Only the lines below from the one containing "color: #a21caf ->" through the one containing "margin-top: 12px ->" belong in the answer, repeated exactly and without pictures.

**** Records supplied ****

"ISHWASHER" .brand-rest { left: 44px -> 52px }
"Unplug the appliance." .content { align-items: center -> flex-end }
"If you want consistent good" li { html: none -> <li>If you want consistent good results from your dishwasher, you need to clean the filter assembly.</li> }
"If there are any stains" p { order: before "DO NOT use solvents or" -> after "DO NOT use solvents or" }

****
**** Records supplied ****

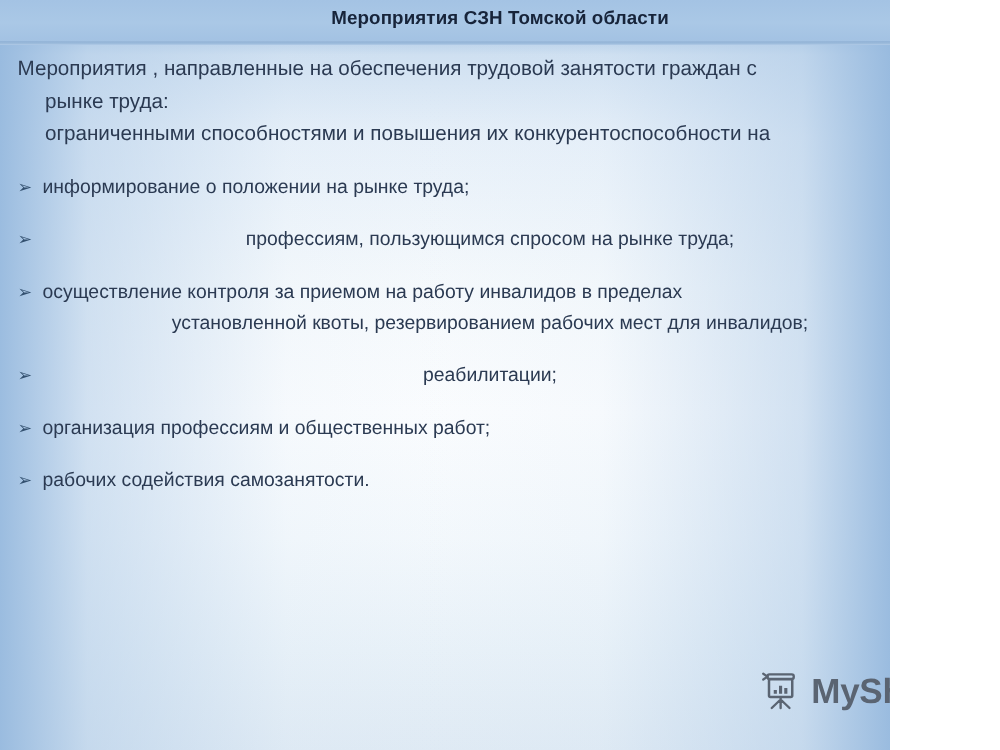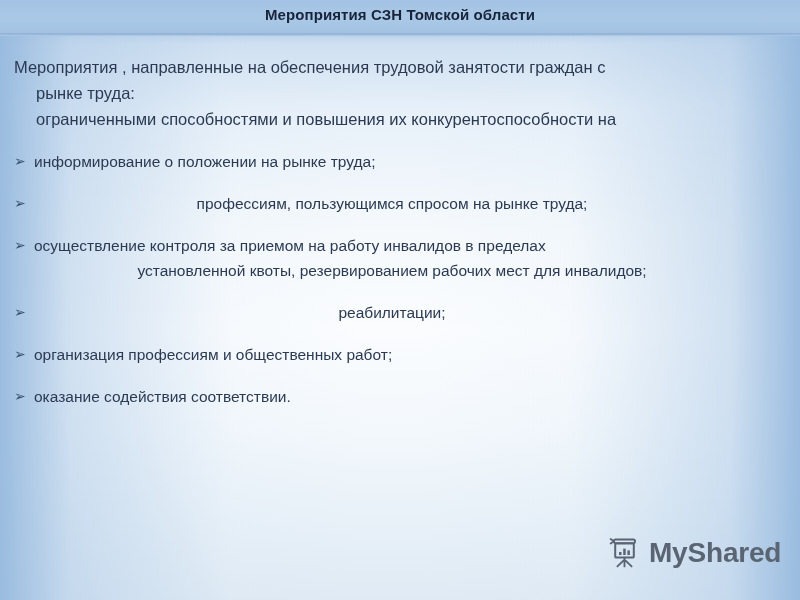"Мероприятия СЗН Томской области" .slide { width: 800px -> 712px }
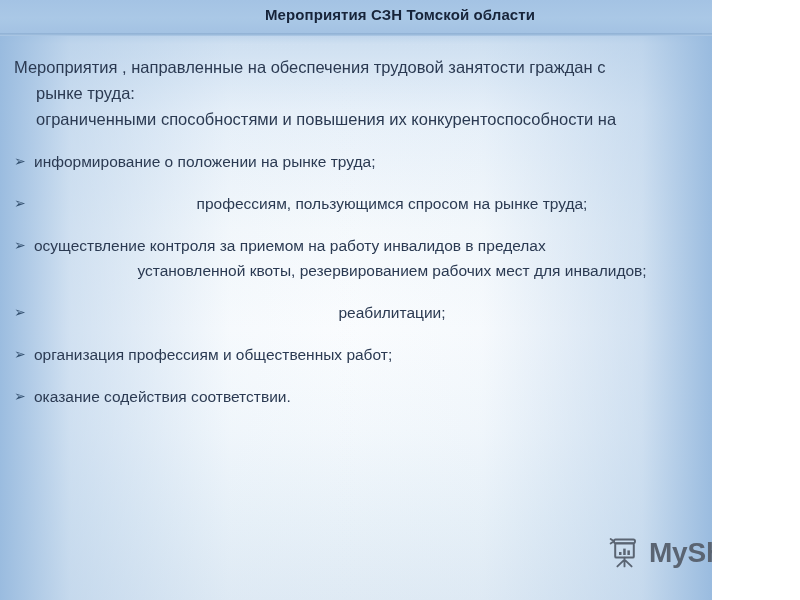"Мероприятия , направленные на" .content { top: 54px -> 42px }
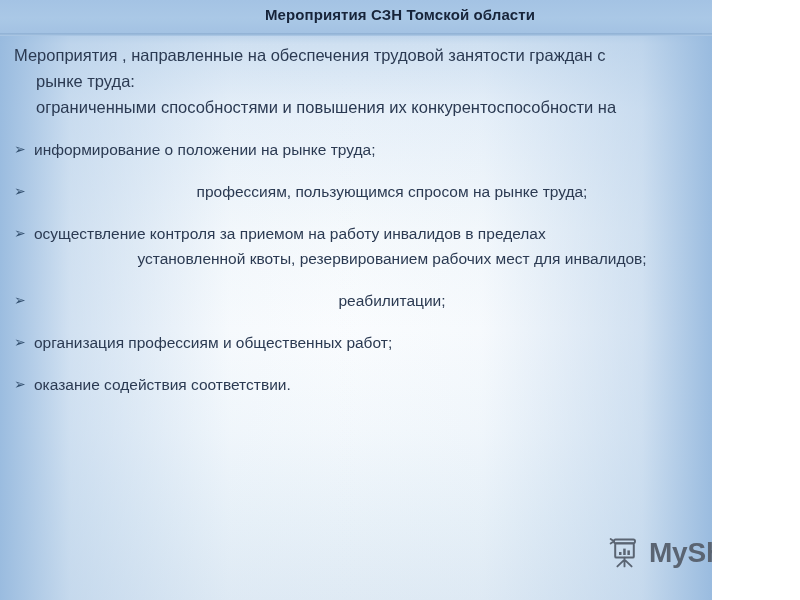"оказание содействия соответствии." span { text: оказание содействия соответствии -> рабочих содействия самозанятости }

****
**** Records supplied ****

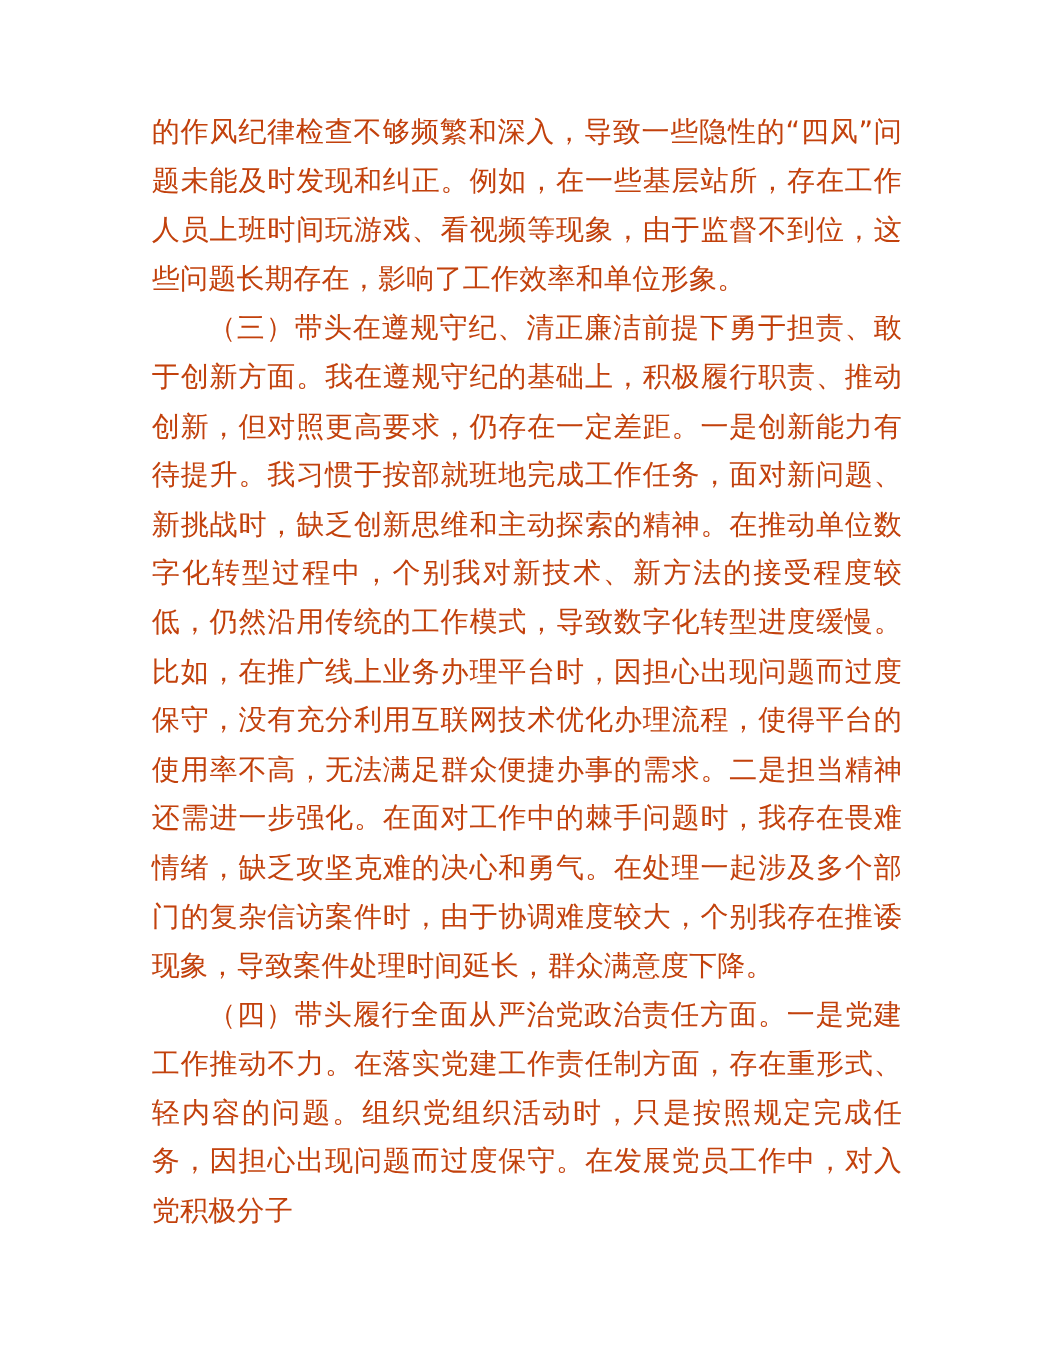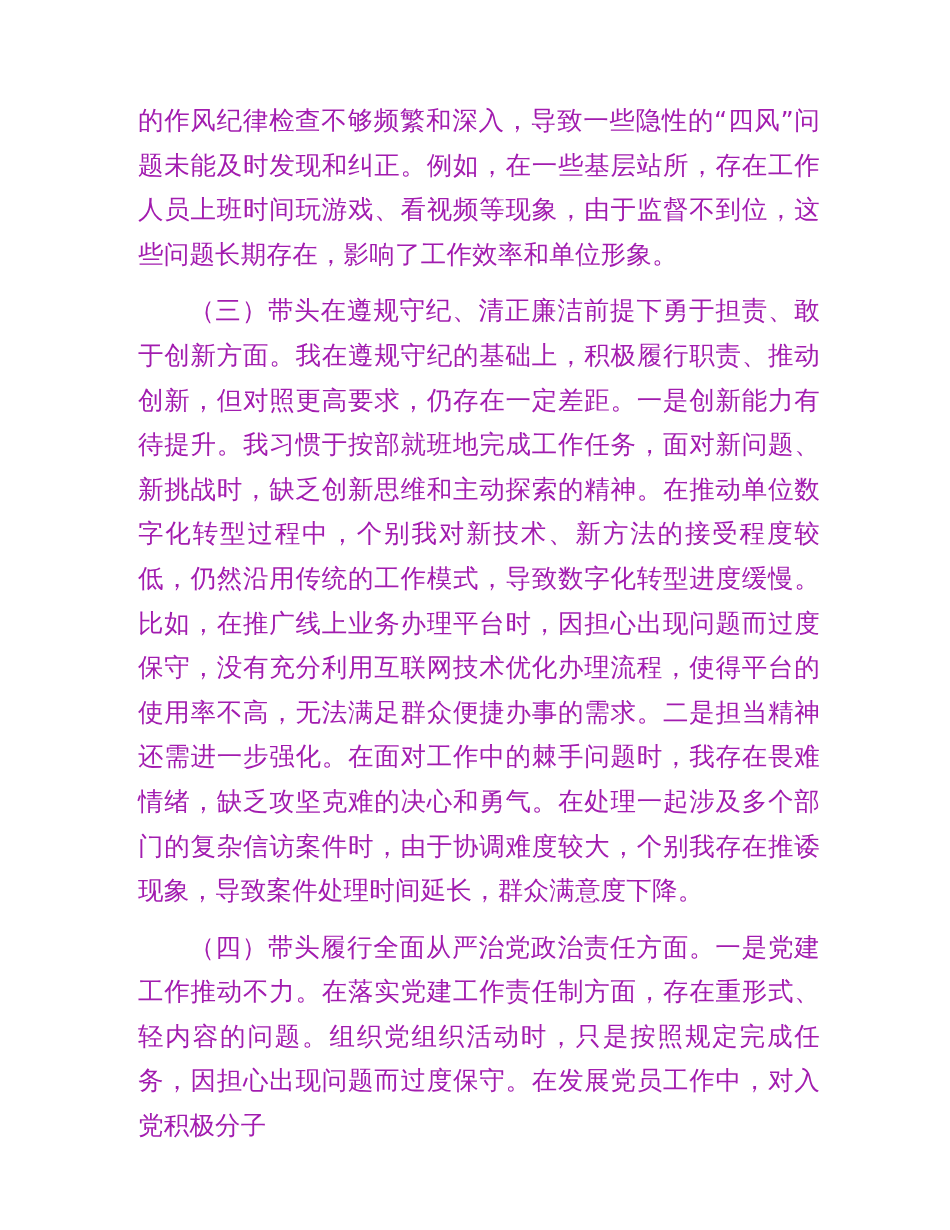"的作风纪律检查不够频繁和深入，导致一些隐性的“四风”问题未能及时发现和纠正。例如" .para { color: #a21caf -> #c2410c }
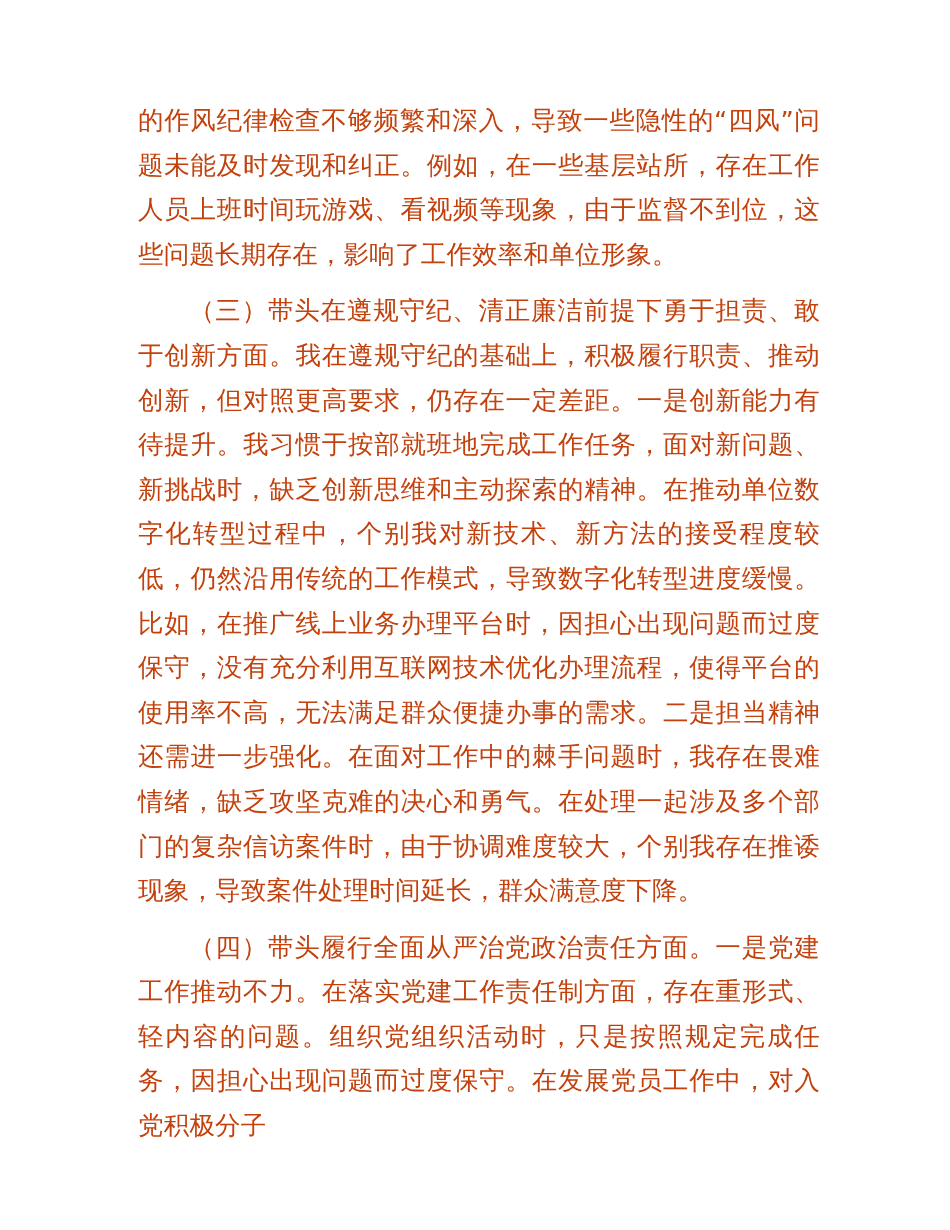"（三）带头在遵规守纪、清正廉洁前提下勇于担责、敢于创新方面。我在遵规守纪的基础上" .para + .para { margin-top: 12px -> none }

****

Written response →
"的作风纪律检查不够频繁和深入，导致一些隐性的“四风”问题未能及时发现和纠正。例如" .para { color: #a21caf -> #c2410c }
"（三）带头在遵规守纪、清正廉洁前提下勇于担责、敢于创新方面。我在遵规守纪的基础上" .para + .para { margin-top: 12px -> none }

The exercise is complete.